When unfortunate circumstances happen, you might fail to have the means to pay for your mortgage payments. This can leave you facing the risk of having a foreclosure.
Although you can get a home equity loan from reliable lenders to save you from losing your house, it’s best to prevent or stop the foreclosure. That’s because besides losing your home, foreclosures can seriously affect your eligibility for getting credit in the future.
Fortunately, there are things you can do to deal with this problematic situation with ease.
Forbearance Agreement
Asking for forbearance is a risk-free way of stopping or slowing down a foreclosure. It’s an agreement between borrowers and lenders that provide borrowers more time to make up for their payments, delaying the foreclosure process. Forbearance means ‘holding back,’ and lenders might agree to wait for the borrower’s due payment before taking any legal action against them for a specified period.
Apply for a Loan Modification
Federal and local state laws prohibit all lenders from continuing home foreclosures when loan modification reviews are processed, slowing down the foreclosure process. A loan modification is when a lender agrees to adjust the terms of a borrower’s loan. These adjustments can include lowering the payment, loan amount, or rate, making the loan more affordable.

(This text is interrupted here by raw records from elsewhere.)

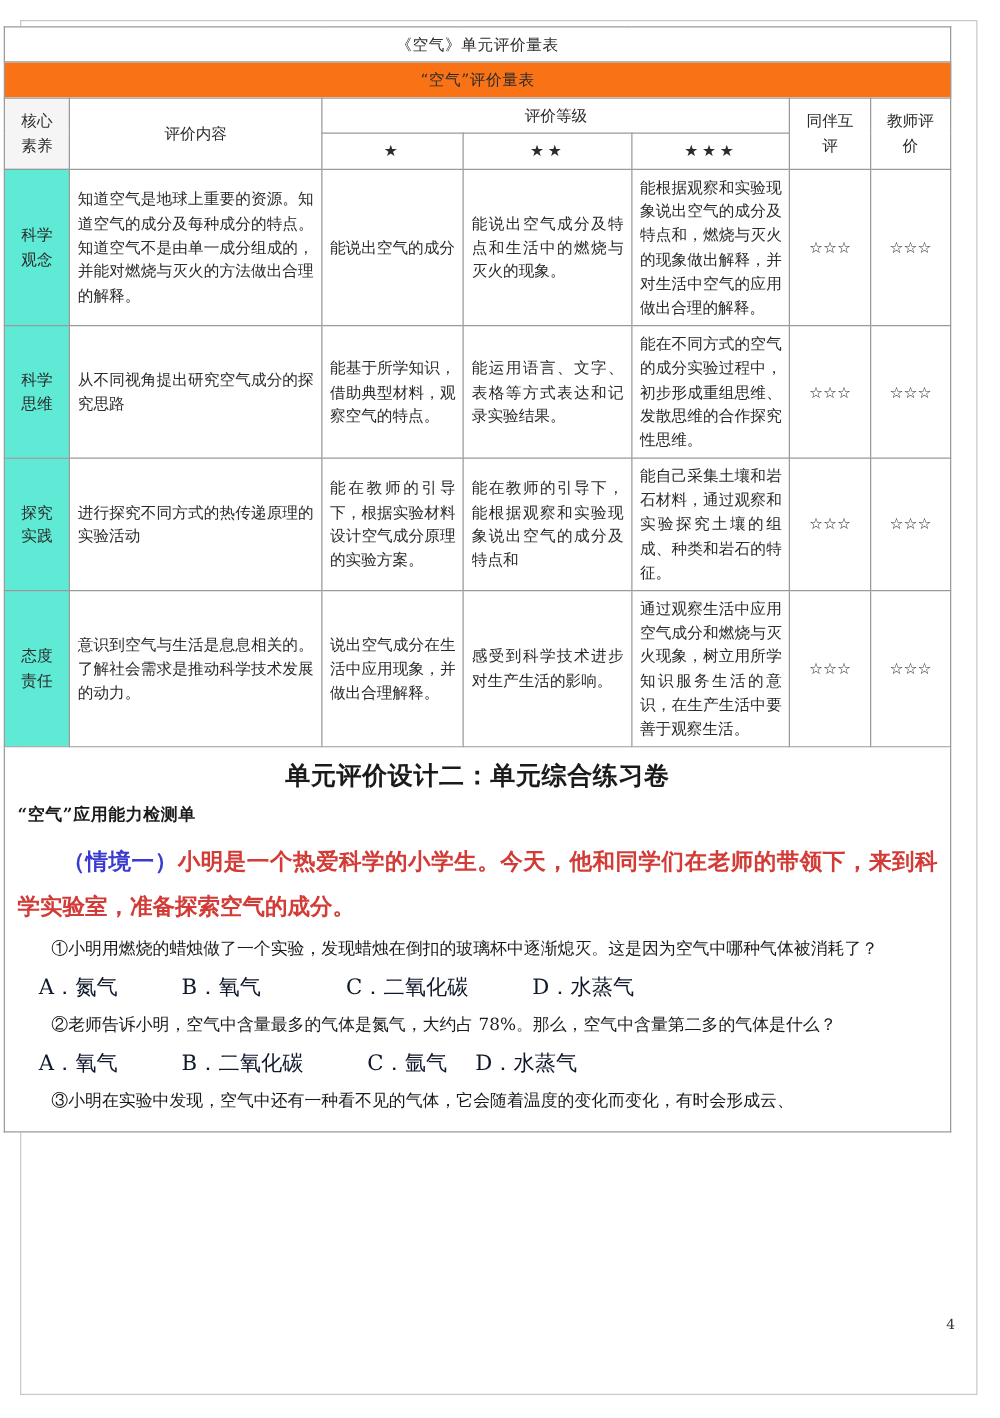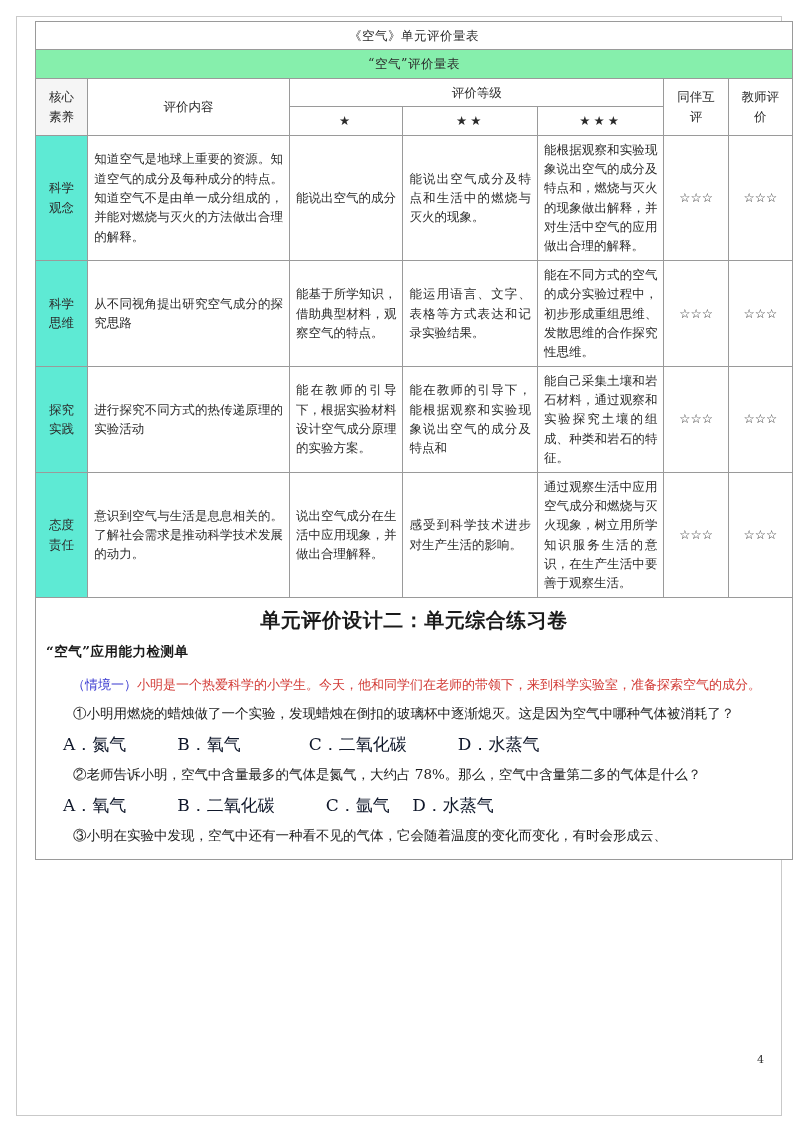--- a/index.html
+++ b/index.html
@@ -44,21 +44,21 @@
     font-weight: bold;
     letter-spacing: 2px;
     color: #e6e6e6;
     user-select: none;
     z-index: 0;
     white-space: nowrap;
   }
 
   .content {
     position: absolute;
-    left: 35px;
+    left: 3px;
     top: 21px;
     width: 758px;
     z-index: 2;
   }
 
   
   table.rubric {
     border-collapse: collapse;
     width: 758px;
     table-layout: fixed;
@@ -77,21 +77,21 @@
     text-align: center;
     font-size: 14px;
     font-weight: bold;
     padding: 9px 4px;
     letter-spacing: 0.5px;
   }
   .sub-title td {
     text-align: center;
     font-size: 13px;
     font-weight: bold;
-    background: #86efac;
+    background: #f97316;
     padding: 8px 4px;
     letter-spacing: 0.5px;
   }
   .hdr td {
     text-align: center;
     background: #f5f5f5;
     font-size: 12.5px;
     padding: 5px 3px;
   }
   .hdr td.plain {
@@ -151,25 +151,25 @@
   }
   .sec-subheading {
     text-align: left;
     font-size: 13.5px;
     font-weight: bold;
     letter-spacing: 0.5px;
     margin: 0 0 11px 0;
     color: #1a1a1a;
   }
   .scenario {
-    font-size: 13px;
+    font-size: 18px;
     line-height: 2.0;
     text-indent: 2em;
     color: #d23b36;
-    font-weight: normal;
+    font-weight: bold;
     margin: 0 0 2px 0;
     text-align: justify;
   }
   .scenario .tag {
     color: #3a3ad0;
   }
   .q {
     font-size: 13.5px;
     line-height: 2.0;
     text-indent: 2em;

You can also participate in making home affordable (MHA) programs to help you avoid foreclosure quickly. It’s a government initiative that provides homeowners different loan modification programs to help find alternative ways out of the mortgage or lower mortgage payments monthly.
Refinancing Agreement
Refinancing is when a lender offers a borrower a new loan that features new interest rates and guidelines, helping you cover missed payments you have in the past, plus what you currently owe. However, you can only qualify for this when you have enough equity or meet the lender’s lending terms. Refinancing agreements usually can’t negatively affect your credit, helping you get back on track.
File for Bankruptcy
Filing for bankruptcy is one of the riskier methods you can do to stop foreclosures, but it can prevent your home from getting foreclosed fast. Once a borrower files a bankruptcy petition, debt collectors or mortgage lenders are not allowed to continue any form of collection activity by the federal law. And foreclosure is a form of collection activity, so the day you file for bankruptcy, the foreclosure process will be held.
However, it can only temporarily freeze the foreclosure process, so it’s best to consult a licensed bankruptcy lawyer and see if filing for bankruptcy is the best choice for your specific situation.
Short Sale Your Home
Foreclosure can negatively affect your credit, so if you want to avoid the issues that come with it, it’s best to short sale your home. When you short sale, it can help you earn enough money to make up for what you currently owe your lender. However, before doing this, you will need to get permission for your mortgage lender to prevent costly legal troubles.
Overall, you need to take the right steps fast. You can consult a lawyer to determine the best measures you can do in your situation to help you keep your home and save your credit score.